Document Type
Article
Publication Date
Winter 1978
Abstract
By this time numerous articles have detailed the tensions, excitement, and apprehensions of the days preceding Houston—and even the curiously flat feeling of the evening before the opening session of this first federally mandated National Women's Conference. The press has reported with varying detail significant moments of the four-day weekend, such as passage of the resolutions on the Equal Rights Amendment, on Reproductive Freedom, and on Sexual Preference.
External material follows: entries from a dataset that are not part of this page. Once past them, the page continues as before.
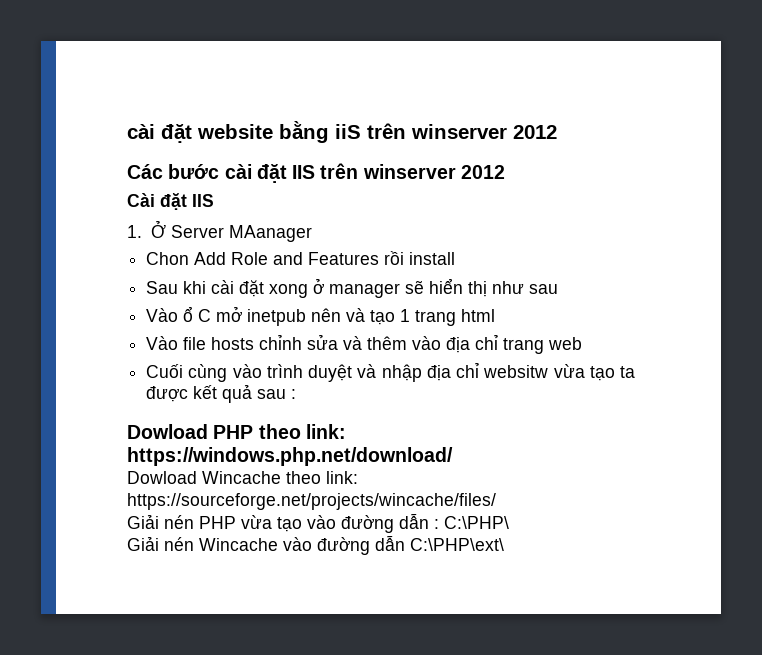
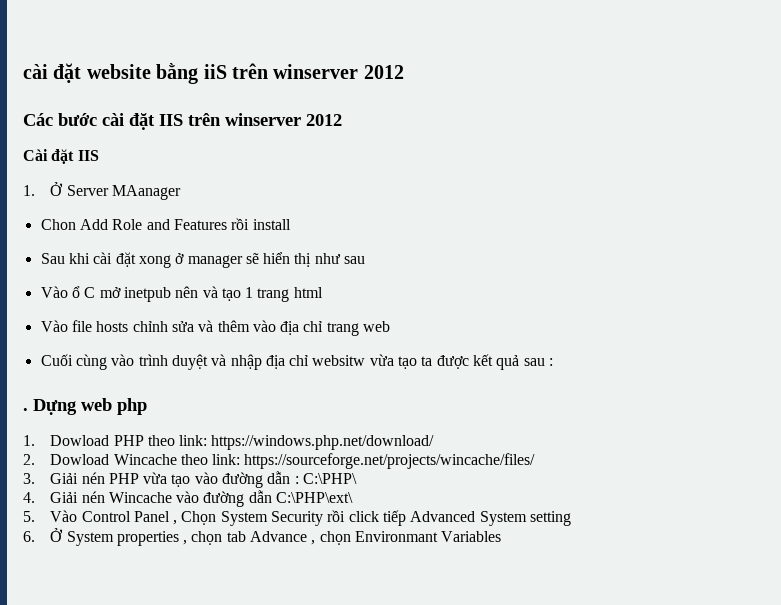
(297, 394) none -> [23,398,147,415] [23,435,35,446] . Dựng web php // 1.
(453, 456) none -> [23,454,35,465] 2.
(496, 501) none -> [23,473,35,484] 3.
(509, 522) none -> [23,492,35,503] 4.
(504, 544) none -> [23,510,572,526] [23,528,502,546] // 5. Vào Control Panel , Chọn System Security rồi click tiếp Advanced System setting // 6. Ở System properties , chọn tab Advance , chọn Environmant Variables

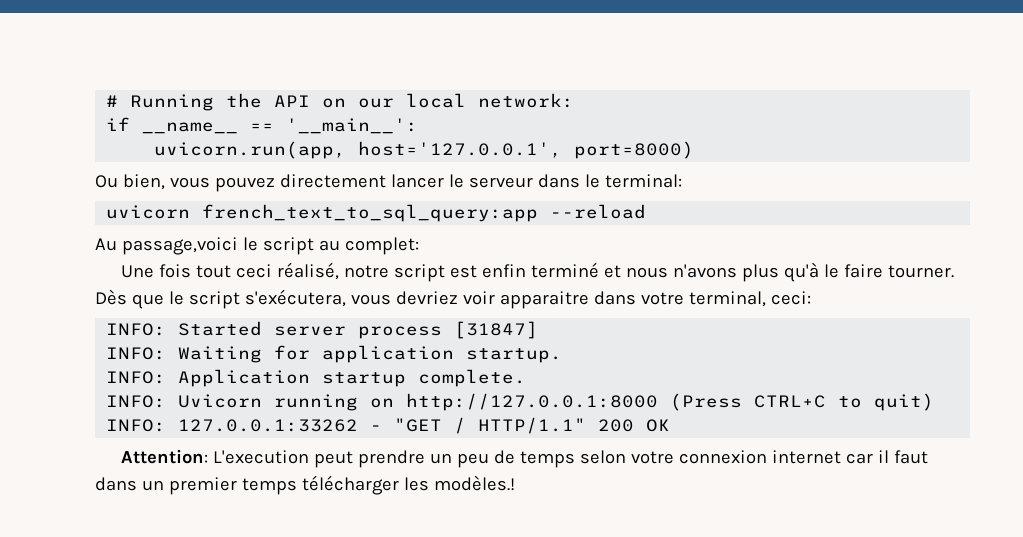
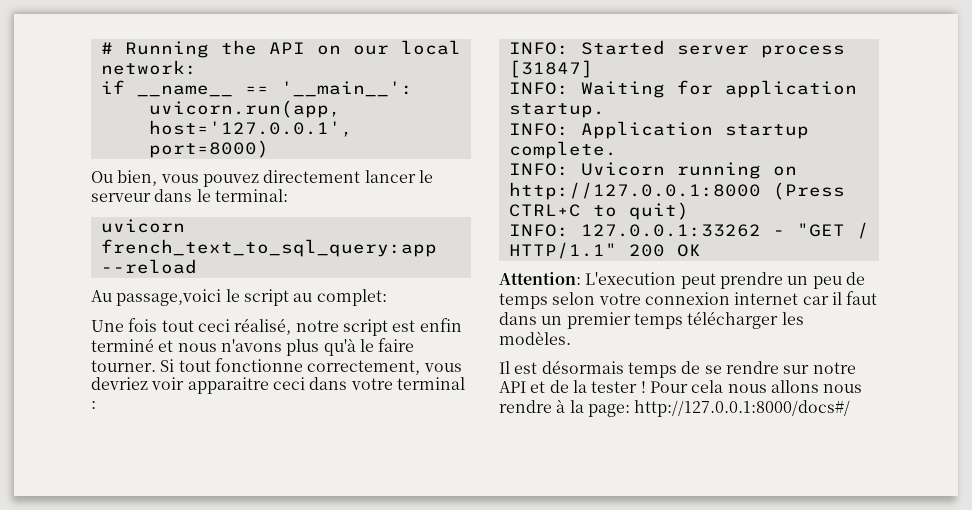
[95,289,346,309] Dès que le script s'exécutera, -> [160,358,421,375] Si tout fonctionne correctement,
(589, 300) none -> [272,377,305,390] ceci
[688,291,811,307] terminal, ceci: -> [396,377,465,390] [91,401,96,409] terminal :
[433,475,515,491] modèles.! -> [499,331,571,345] [499,360,856,378] [499,380,863,393] [499,399,851,417] modèles. // Il est désormais temps de se rendre sur notre API et de la tester ! Pour cela nous allons nous rendre à la page: http://127.0.0.1:8000/docs#/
There have been analyses of the impressively disciplined Pro-Plan Caucus, formed by heads of eleven delegations who were determined to facilitate passage of the twenty-six-plank proposed National Plan of Action within the allotted two and a half days by keeping debate going, forestalling possible delaying tactics on the part of right-wing delegates, and moving the agenda items to a vote.
But for women who had also attended the four-day founding convention of the National Women's Studies Association in San Francisco just ten months earlier, there was a familiar urgency of another sort : could there be a new integration of race and class and sex? Once more the endorsement of a program would affect the possibilities for widespread grass-roots coalition and the extent to which the priorities of race, class, and lesbianism would be recognized. Just as women went to San Francisco determined to strengthen ties between traditional feminist education and the larger women's movement, so at Houston an issue awaiting resolution was the actual breadth of the proposed National Plan, which was being defended as the minimal National Plan of Action for women of this country.